Medan, Aktual.co — Maskapai penerbangan Lion Air diduga telah melakukan pembohongan terhadap penumpang. Dugaan itu berdasarkan keterangan salah seorang penumpang asal Medan, Zulkifli Effendi Siregar, Selasa (25/11).
Pembohongan itu berawal saat dirinya bersama istri dan anak berniat berobat ke Penang Malaysia. Terjadwal dengan penerbangan pukul 12.50 wib, dari Jakarta.
Persoalan muncul ketika manajemen Lion Air mengumumkan penundaan keberangkatan. Zulkifli dan istri beserta delapan penumpang lainnya pun menanyakan kepada manajemen Lion Air apakah penundaan itu bisa ditunggu atau tidak.
“Kami bertanya dan mereka (manajemen Lion Air-red) jawab masih bisa ditunggu,” ujar Zulkifli.
Zulkifli yang juga Ketua DPD  Hanura Sumut itu bersama beberapa penumpang lainnya mengiyakan tawaran manajemen Lion Air dengan itikad baik.

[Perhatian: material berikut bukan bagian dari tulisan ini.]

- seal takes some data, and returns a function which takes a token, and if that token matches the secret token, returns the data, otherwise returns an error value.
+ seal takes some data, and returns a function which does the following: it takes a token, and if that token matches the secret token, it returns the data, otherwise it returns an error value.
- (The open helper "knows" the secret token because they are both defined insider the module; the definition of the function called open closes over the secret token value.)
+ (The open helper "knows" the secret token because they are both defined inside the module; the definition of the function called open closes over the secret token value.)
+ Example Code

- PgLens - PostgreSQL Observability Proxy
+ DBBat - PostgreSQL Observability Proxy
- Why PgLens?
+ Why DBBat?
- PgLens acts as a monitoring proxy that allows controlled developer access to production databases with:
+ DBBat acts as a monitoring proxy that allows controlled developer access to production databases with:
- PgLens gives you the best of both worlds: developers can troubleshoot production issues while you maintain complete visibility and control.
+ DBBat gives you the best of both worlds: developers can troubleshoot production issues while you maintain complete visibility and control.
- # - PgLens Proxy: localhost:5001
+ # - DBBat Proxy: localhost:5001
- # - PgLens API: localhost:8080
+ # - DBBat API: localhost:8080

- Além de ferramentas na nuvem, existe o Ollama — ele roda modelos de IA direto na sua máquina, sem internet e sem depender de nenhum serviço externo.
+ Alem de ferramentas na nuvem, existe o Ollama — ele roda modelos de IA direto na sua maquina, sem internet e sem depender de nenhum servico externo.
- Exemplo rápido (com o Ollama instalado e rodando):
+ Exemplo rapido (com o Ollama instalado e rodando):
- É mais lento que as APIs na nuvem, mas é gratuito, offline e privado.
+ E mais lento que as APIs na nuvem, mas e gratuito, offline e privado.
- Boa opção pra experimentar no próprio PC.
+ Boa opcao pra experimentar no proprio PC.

Akhirnya Zulkifli dan penumpang lainnya diterbangkan sekira pukul 14.30 WIB. Dengan catatan, rute penerbangan itu tak langsung menuju Penang, melainkan harus terlebih dulu transit di Kualanamu International Airport. 
“Kami harus transit dulu ke KNIA karena manajemen menjanjikan, begitu sampai di KNIA kami langsung diterbangkan ke Penang,” tuturnya.
Namun janji itu ternyata berbuah kebohongan, pasalnya begitu tiba di KNIA, pesawat yang menuju Penang pun meninggalkan mereka. “Kami ditinggal di KNIA ini. Kami dibohongi. Ini pembohongan publik namanya” bebernya.
Zulkifli dan beberapa penumpang itu kemudian mengajukan komplain. Manajemen Lion Air hanya memberi kompensasi kepada penumpang berupa penginapan di Hotel Miyana kawasan Tol H Anif Medan. Di hotel itulah para penumpang kembali merasa diterlantarkan.
“Kami diperlakukan tidak manusiawi. Tidur kami hanya diberi tiga kamar padahal kami ada sepuluh orang. Makan pun ditanggung sendiri,” timpal Lesley, penumpang lainnya.
“Kami ini penumpang yang ingin berobat. Dengan delay ini, siapa yang bertanggungjawab soal kesehatan keluarga saya,” pungkas Lesley.
Meskipun Zulkifli dan penumpang lainnya dijadwalkan berangkat pada Selasa (25/11) dari KNIA ke Penang, atas pembohongan dan pelayanan itu, Zulkifli Efendi Siregar pun mengaku akan menggugat Lion Air. 
Sementara itu, Perwakilan Lion Air di Miyana Hotel, Uyuk kepada wartawan mengakui kejadian ini bukan kali pertama terjadi.
“Ini bukan pertama kali makanya kami tau bagaimana harus berbuat,” aku Uyuk sembari mengaku semua persoalan itu sudah dikordinasikan dengan manajemen.